Since childhood days we have been taught to be nice. Say politely good night to the guests who came for dinner. In India we touch the feet of our elders even if they are distant relatives and we feel no connection to them whatsoever.
What were meant to be lessons on being civil turned out to be chains preventing the emergence of our authenticity. In the process we weren’t encouraged to express how we truly felt about something but ended up being programmed to act in a nice way according to what was expected of us.
Now as grownups, when a boss comes up with a deadline that is unfair, or we know we cannot meet, we accept it saying “I will do my best.” We are so anxious to please the boss that we say nothing about the things that might prevent us from meeting the deadline, and so we reinforce the boss’ unrealistic expectations and create problems for us down the road.

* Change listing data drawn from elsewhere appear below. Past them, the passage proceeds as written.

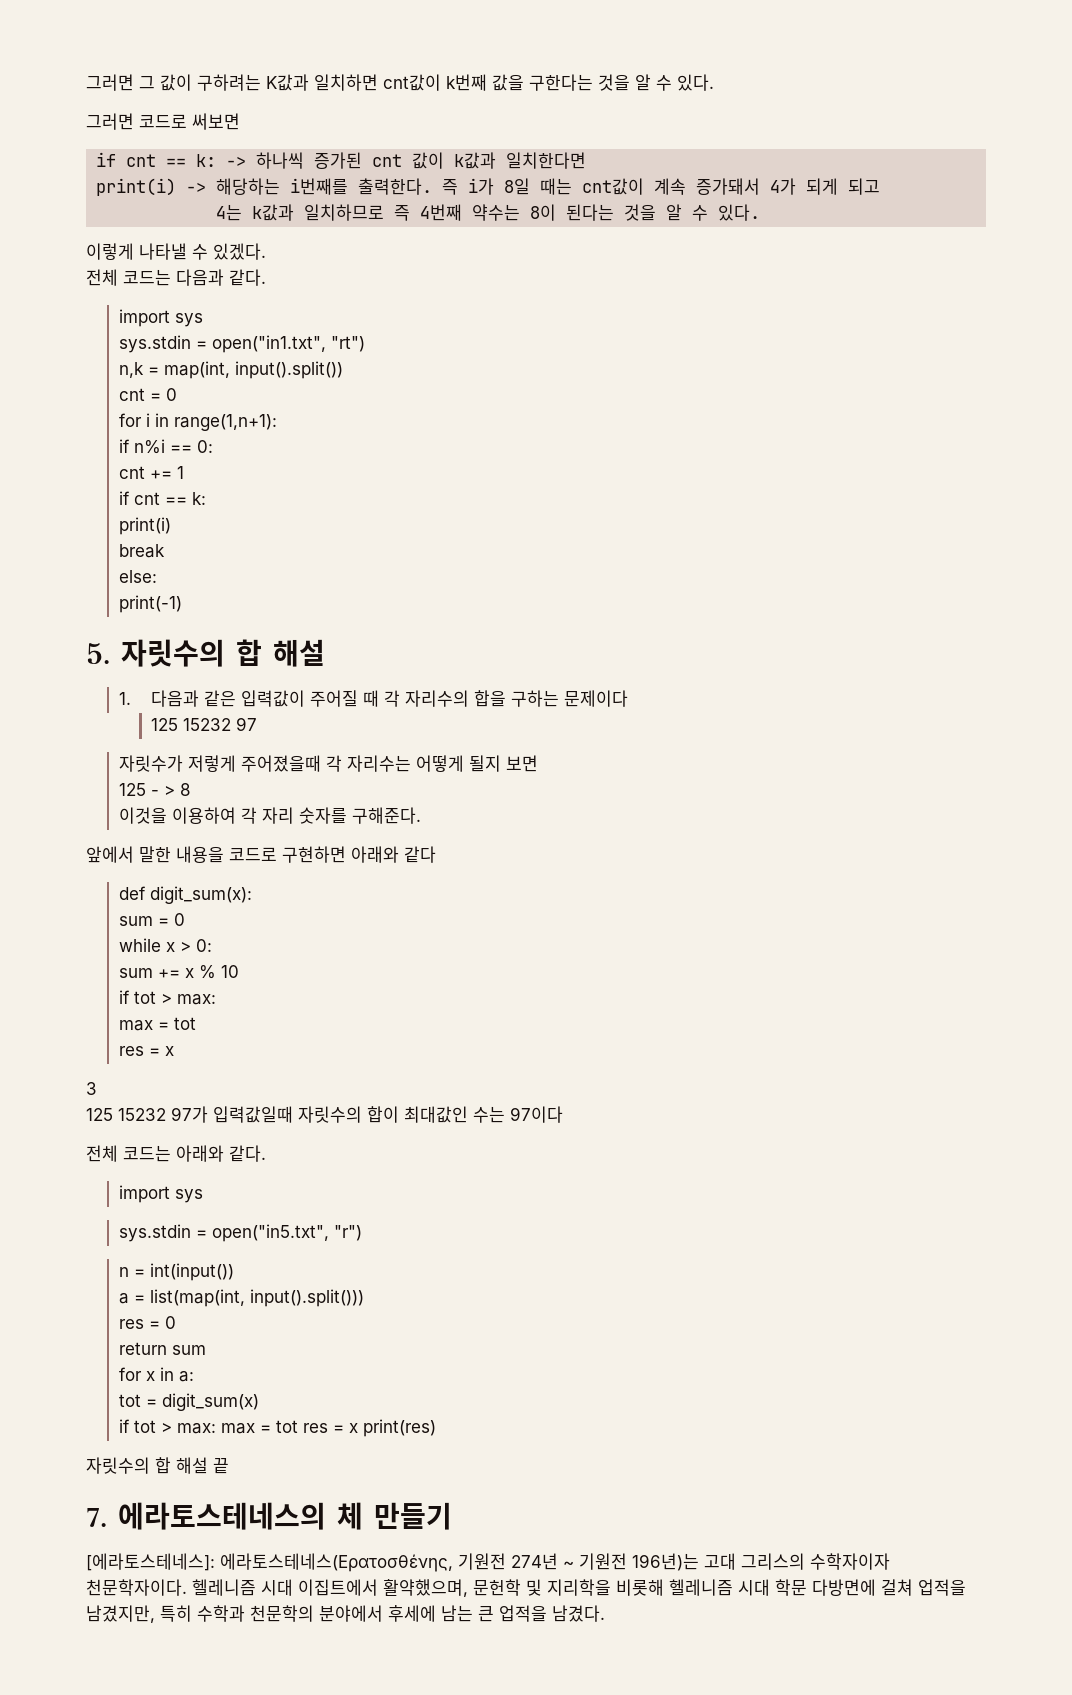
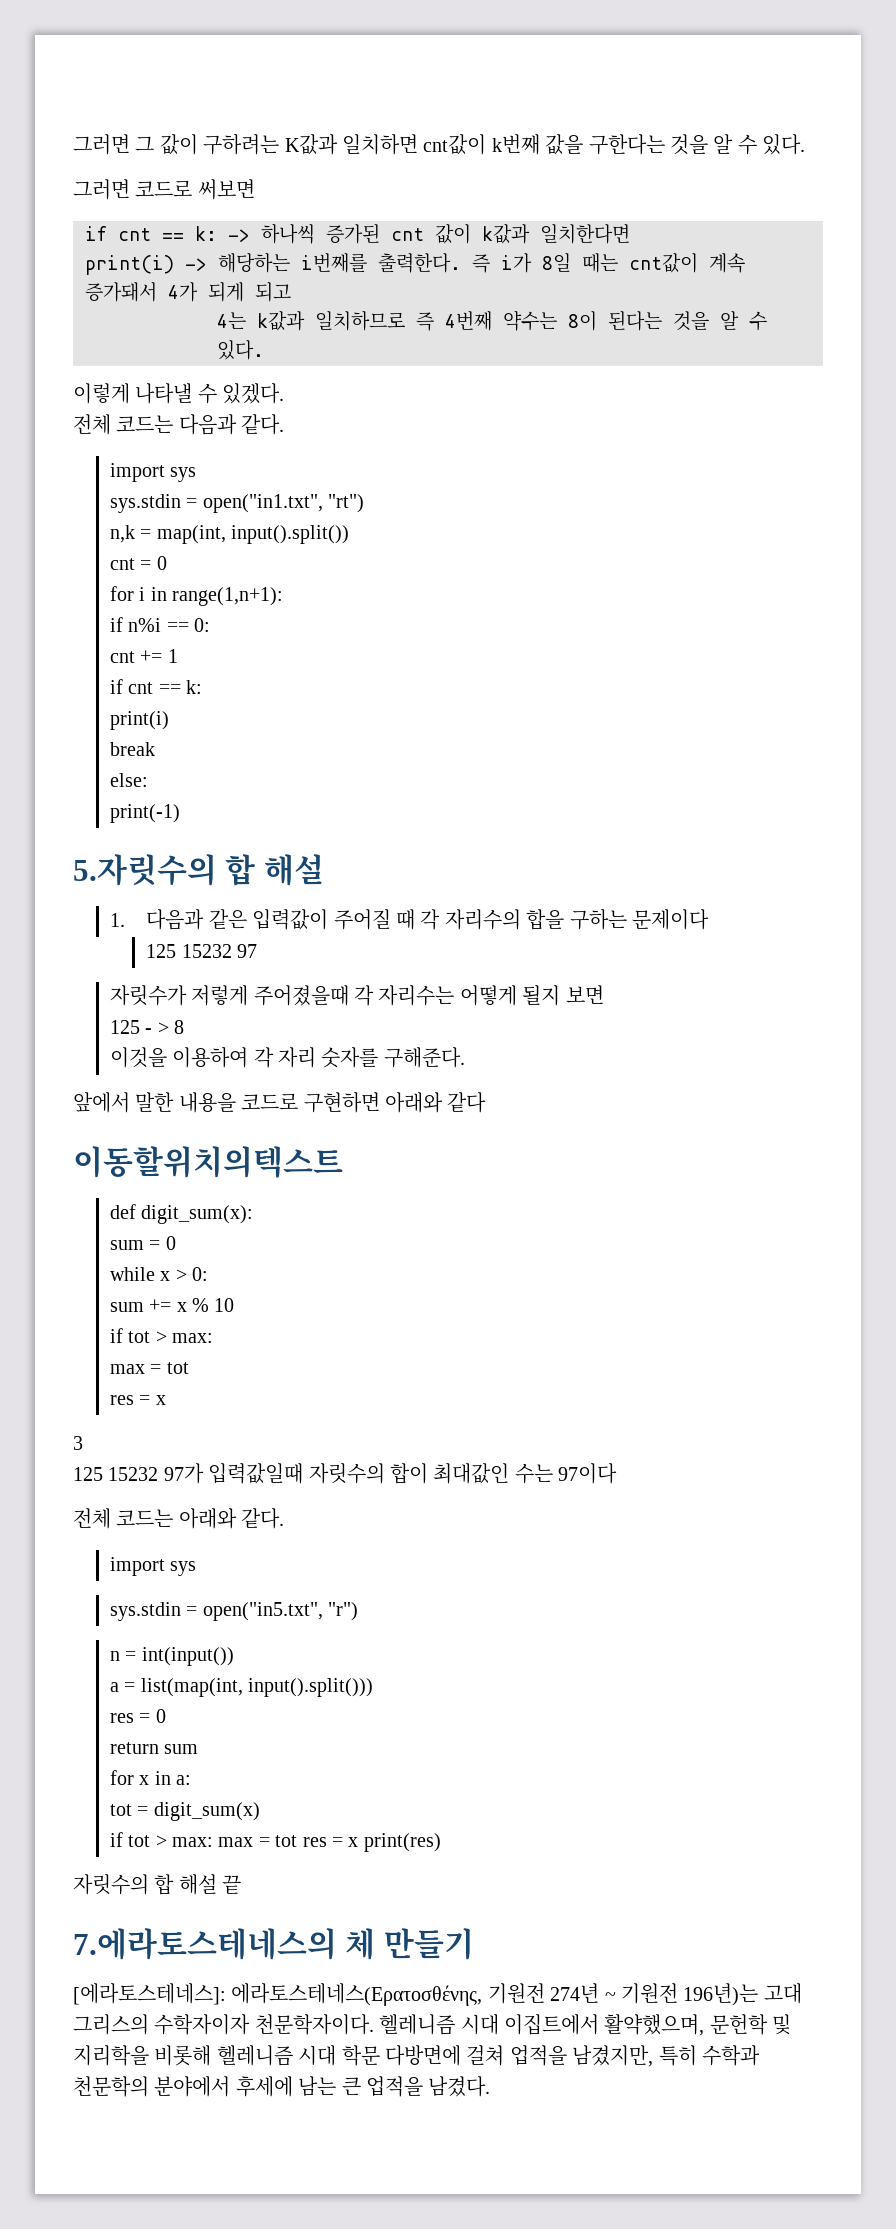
- 5. 자릿수의 합 해설
+ 5.자릿수의 합 해설
+ 이동할위치의텍스트
- 7. 에라토스테네스의 체 만들기
+ 7.에라토스테네스의 체 만들기

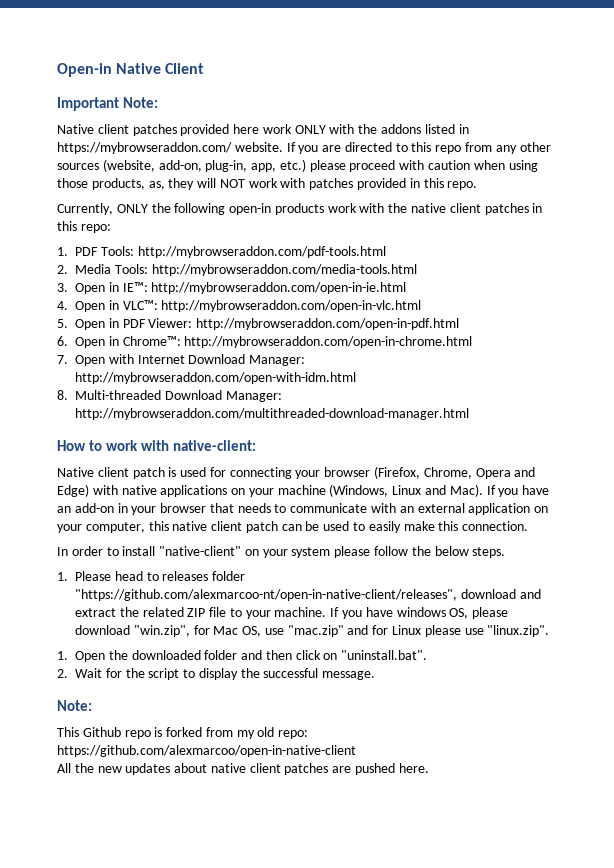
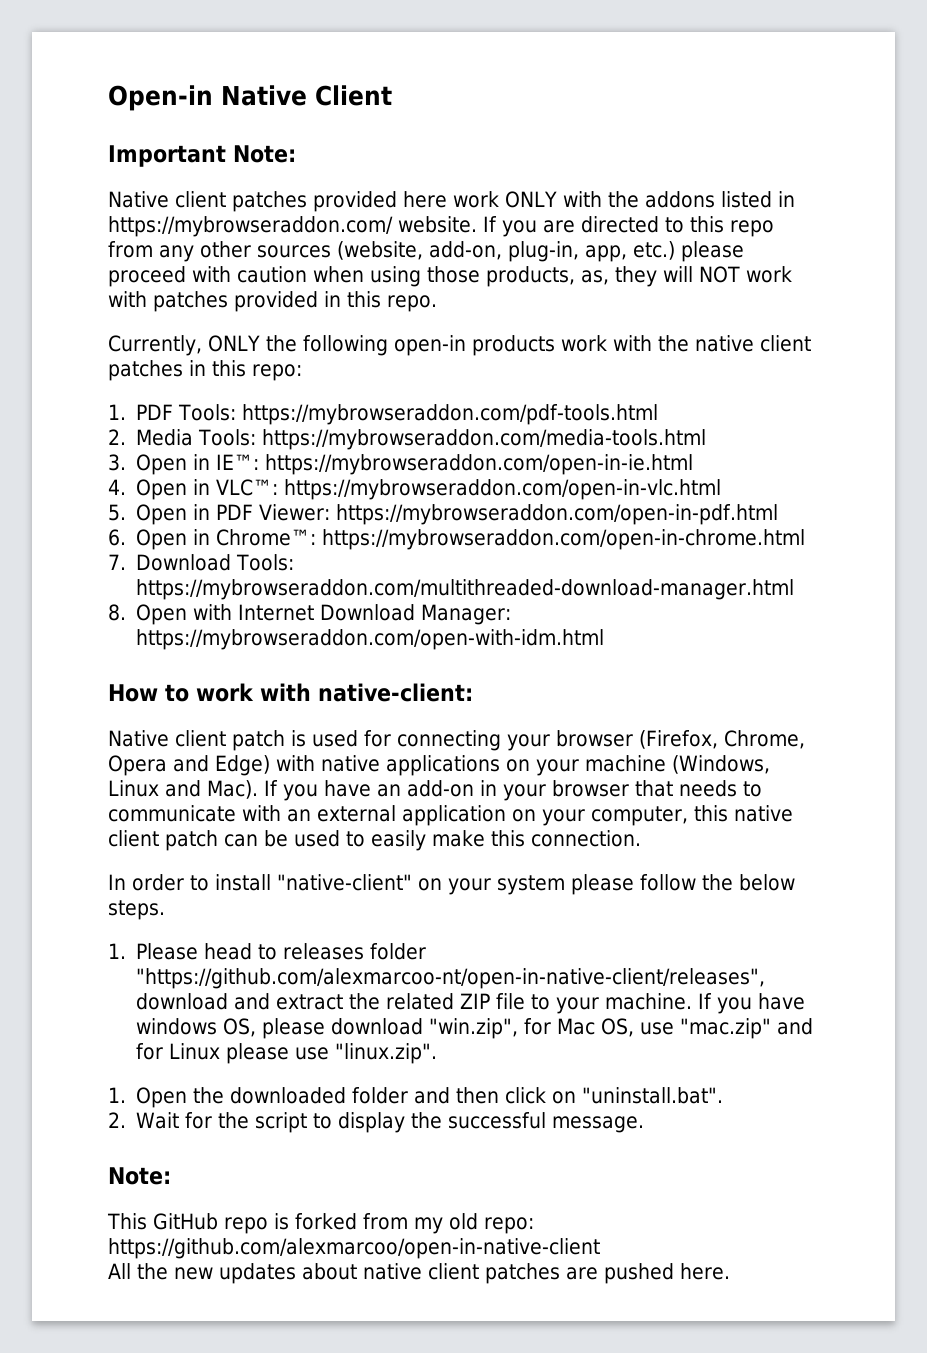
- 1. PDF Tools: http://mybrowseraddon.com/pdf-tools.html
+ 1. PDF Tools: https://mybrowseraddon.com/pdf-tools.html
- 2. Media Tools: http://mybrowseraddon.com/media-tools.html
+ 2. Media Tools: https://mybrowseraddon.com/media-tools.html
- 3. Open in IE™: http://mybrowseraddon.com/open-in-ie.html
+ 3. Open in IE™: https://mybrowseraddon.com/open-in-ie.html
- 4. Open in VLC™: http://mybrowseraddon.com/open-in-vlc.html
+ 4. Open in VLC™: https://mybrowseraddon.com/open-in-vlc.html
- 5. Open in PDF Viewer: http://mybrowseraddon.com/open-in-pdf.html
+ 5. Open in PDF Viewer: https://mybrowseraddon.com/open-in-pdf.html
- 6. Open in Chrome™: http://mybrowseraddon.com/open-in-chrome.html
- 7. Open with Internet Download Manager: http://mybrowseraddon.com/open-with-idm.html
- 8. Multi-threaded Download Manager: http://mybrowseraddon.com/multithreaded-download-manager.html
+ 6. Open in Chrome™: https://mybrowseraddon.com/open-in-chrome.html
+ 7. Download Tools: https://mybrowseraddon.com/multithreaded-download-manager.html
+ 8. Open with Internet Download Manager: https://mybrowseraddon.com/open-with-idm.html
- This Github repo is forked from my old repo: https://github.com/alexmarcoo/open-in-native-client
+ This GitHub repo is forked from my old repo: https://github.com/alexmarcoo/open-in-native-client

Now when a friend wants us to do something we don’t feel like doing, we go along half-spirited. When a near and dear one says “I love you” we say “I love you too” almost mechanically. As children, being nice was a fun game and we were often rewarded with a treat. But now, being nice has become a stiff suit that deadens our response to others. We’ve swapped our joy for a cheese smile.
We justify all this by saying “but you have to be nice.” “One can’t be brutally honest as it will hurt others”. “What’s the harm in being nice?” Or worst yet, “One has to be diplomatic in this world – what’s the problem with that?”
The problem with not being authentic is that it becomes difficult for others to know what’s really going on; and worse, we may even delude ourselves that things are OK, when in fact we are having major issues at work or with our friends. Whatever the motivation, every time we put on a show of being nice, we are giving others an inaccurate picture of ourselves. What starts out as a benign way of smoothing things over can with time result in a distorted view of our situation.
We know this, but we often compel ourselves to be nice because the alternative would be to act rudely. However, that’s usually because we’ve held back so long, we have piled up so much resentment, that we might just say something nasty. Or we simply don’t want to risk the displeasure of others. But there are many ways of being genuine without being rude.
Acting genuinely means not acting to please others but acting in a way that is appropriate to a situation. Sometimes we have to be nice. Sometimes we have to be firm. Sometimes a display of anger is warranted. In any case, if we are so busy being nice that we lose touch with our authentic feelings, our behaviour will rarely be appropriate. We can’t please everyone, but if we act appropriately we will eventually please those who are important to us. As children we could please our parents by being nice. But we are adults now. If we continue to believe that being nice is always appropriate we will find that in the end we please no one.